Wednesday, September 22, 2010

Why The Phrase "Political Class Experts" Is An Oxymoron

Today's post is inspired by an article in the current issue of the Cato Policy Report. It is written by Arnold Kling and is entitled, "The Era of Expert Failure." Mr. Kling talks about how important experts are in our lives. Experts treat our illnesses, experts make our lawns green, experts grow our food, experts provide us with wonderful electronic devices, etc. In the private market, experts are essential to making life safer, easier, more efficient, and more fun.

However, experts used by the government and the political class always seem to disappoint us. Consider some of Mr. Kling's examples and others that I have added:
  • Political class economic experts said to spend about $800 billion to rescue the financial system from itself. However, two years after spending the $800 billion, the biggest banks are bigger than ever, falling short of the objective of having no banks that are "too big to fail." Within months of getting government taxpayer money, many of the banks were only too eager to return that same money, indicating that maybe they were not all that close to failure as the experts told us. Today's banks are not lending to small businesses as much as as the experts are saying they should be doing, another expert forecast that did not pan out.
  • These same economic experts said to spend about $800 billion to save and jump start the economy. These experts told us that if this taxpayer money was not spent, unemployment could go as high as 8%. The political class listened to their experts, spent the money, and unemployment zoomed straight up to around 10% and has stayed there for a long time.
  • The political class experts that wrote the massive health care reform legislation told us that it would produce wonderful health care results for every American just like a similar bill did in Massachusetts which was passed several years ago. However, these experts are also likely to be proven wrong. In Massachusetts, health care costs have not been contained as promised by the government experts, emergency room visits have not gone down as predicted by the government experts, and the requirement that every state resident purchase health care insurance is basically ignored and postponed by many until they get sick and need medical attention.
  • In July, 10201, the Washington Post did an intensive investigation into the government's national security approach that the political class and their security experts have put together. The article found that our security apparatus is overly complex, overly bureaucratic, and overly expensive. Despite this overkill, a single Nigerian gentleman almost blew up an airliner over Detroit and a single American citizen almost exploded a car bomb at Times Square. All these expensive government experts and their procedures and technology failed to detect either of these potentially fatal, and quite simplistic, schemes.
  • Federal Reserve, Treasury Department, and Securities and Exchange Commission (SEC) experts were supposed to monitor and manage the U.S. economy in order to keep it on an even keel. However, none of these experts apparently understood the downside risk of no money down mortgages, encouraging home ownership by people that were not qualified financially to own a home, or other shaky financial instruments. If theses experts did not see the biggest economic downturn coming ahead of its smashing into the economy in 2008, what makes us think that they can get us out of the mess they never saw in the first place?
  • Once the economy crashed, these same experts came up with plans to fix the problems that they helped create and never saw coming.
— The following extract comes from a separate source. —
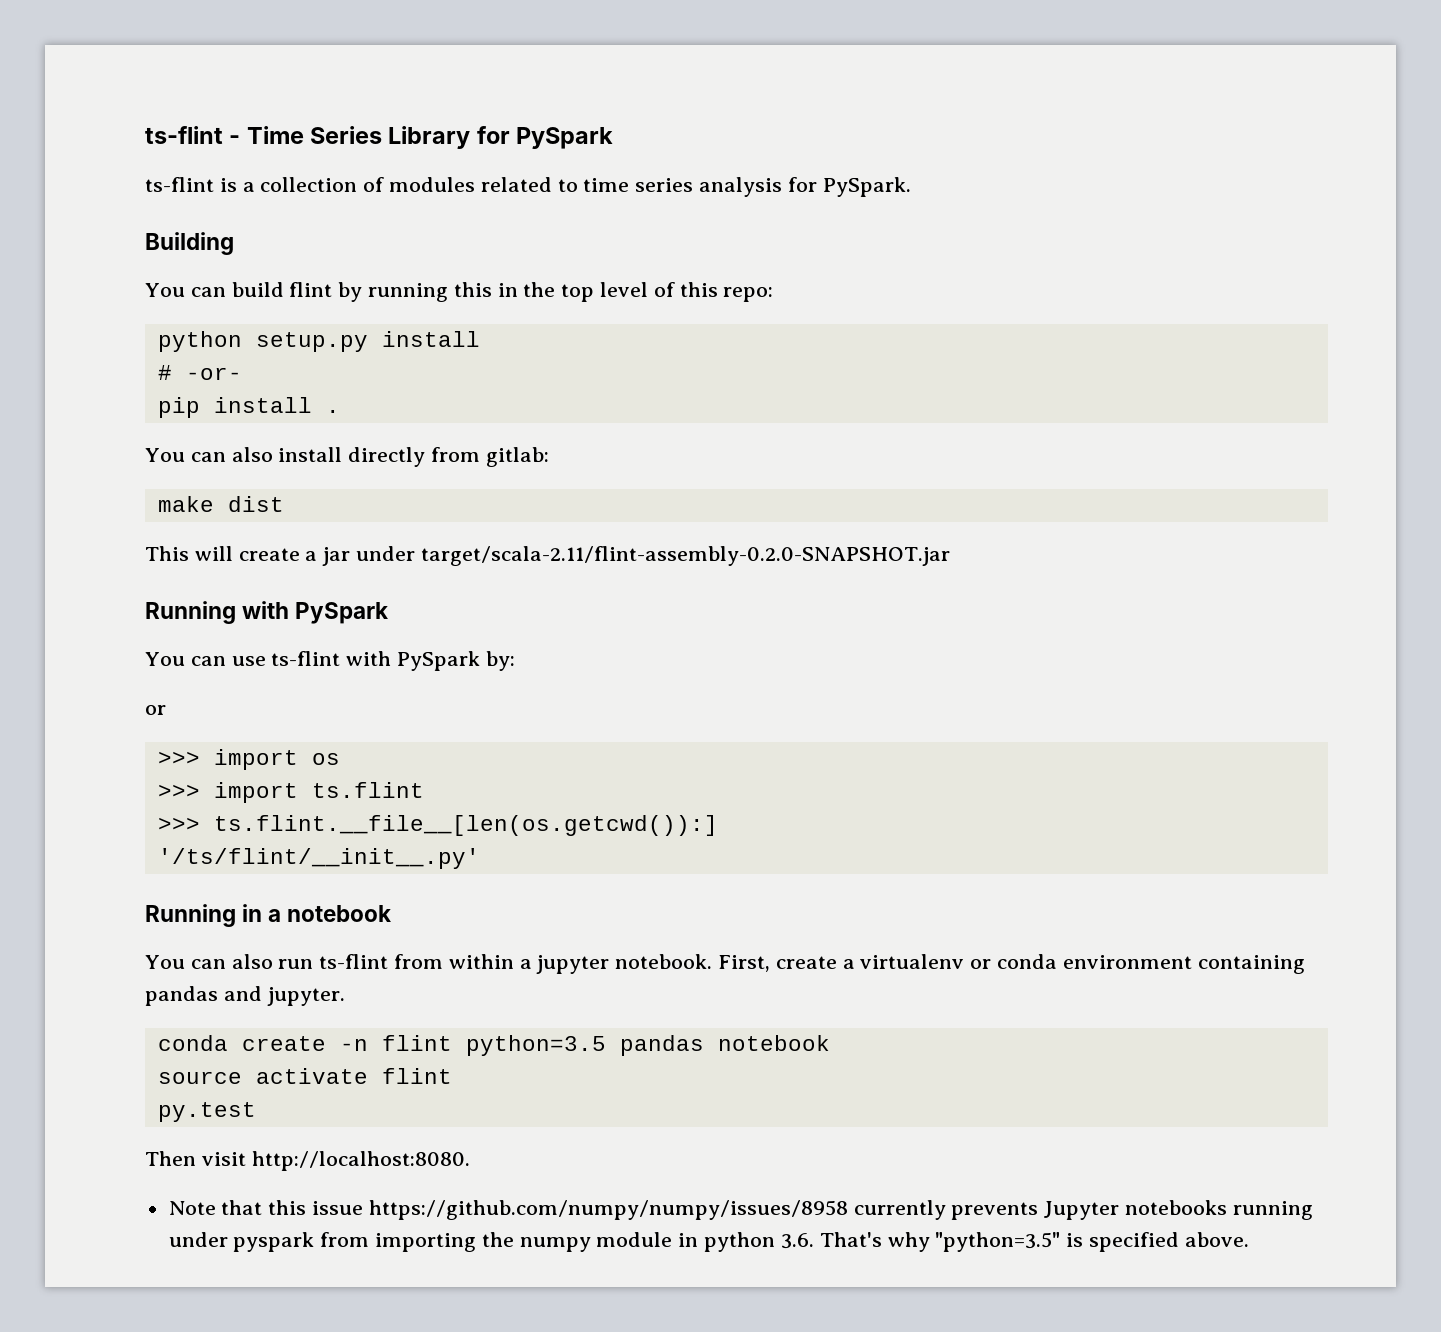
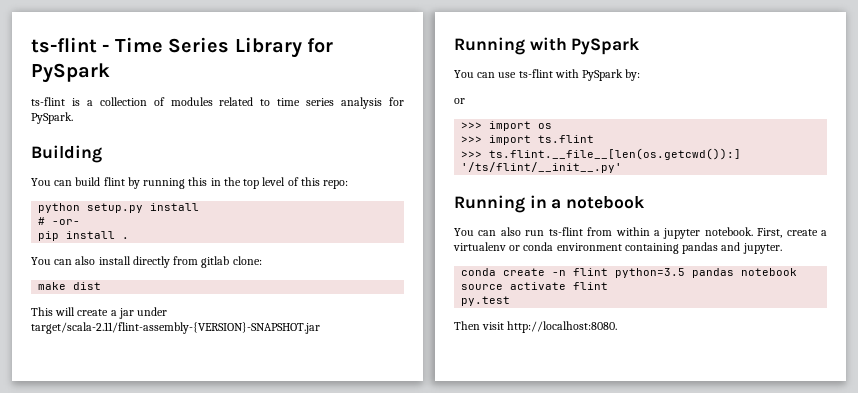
- You can also install directly from gitlab:
+ You can also install directly from gitlab clone:
- This will create a jar under target/scala-2.11/flint-assembly-0.2.0-SNAPSHOT.jar
+ This will create a jar under target/scala-2.11/flint-assembly-{VERSION}-SNAPSHOT.jar
- Note that this issue https://github.com/numpy/numpy/issues/8958 currently prevents Jupyter notebooks running under pyspark from importing the numpy module in python 3.6. That's why "python=3.5" is specified above.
They instituted plans like Cash For Clunkers, economic stimulus programs, Cash For Appliances, home mortgage programs, etc. The hilarious thing about these experts' programs is the precision that these experts claim to measure their programs. They claim that Cash For Clunkers resulted in a certain amount of incremental auto sales and the economic stimulus programs created a certain amount of incremental jobs. One wonders why we should believe their numbers on these incredibly difficult and complex things to measure when the did not foresee the "Great Recession" until it hit them in the face. Tough to believe their estimates of the number of leaves on a single tree when the did not notice the forest.
  • What political class automotive expert said it was a good idea to give Fisker Automotive a half a billion dollar government/taxpayer loan guarantee to build high end hybrid cars that will be made in Finland? The initial model from Fisker will cost about $100,000 and subsequent models will cost about $40,000, putting both models in the high end, niche category of auto sales. I am not an automotive expert but why niche and why Finland? It would seem obvious that domestic car manufacturers would have been a better job and technology partner for U.S. taxpayer dollars. If Fisker was such a great investment, private investors, with something to lose if their experts are wrong, would have eventually found and invested in the Fisker products.
  • What political class energy experts said it would be a great idea to give the nuclear energy industry over $50 billion in government/taxpayer loan guarantees to build seven or so nuclear energy plants in the southeast U.S.? The nuclear energy industry said they would not build the plants if they used their own funds, too risky of an investment, so what government experts thinks it makes a good idea to use taxpayer money for the projects?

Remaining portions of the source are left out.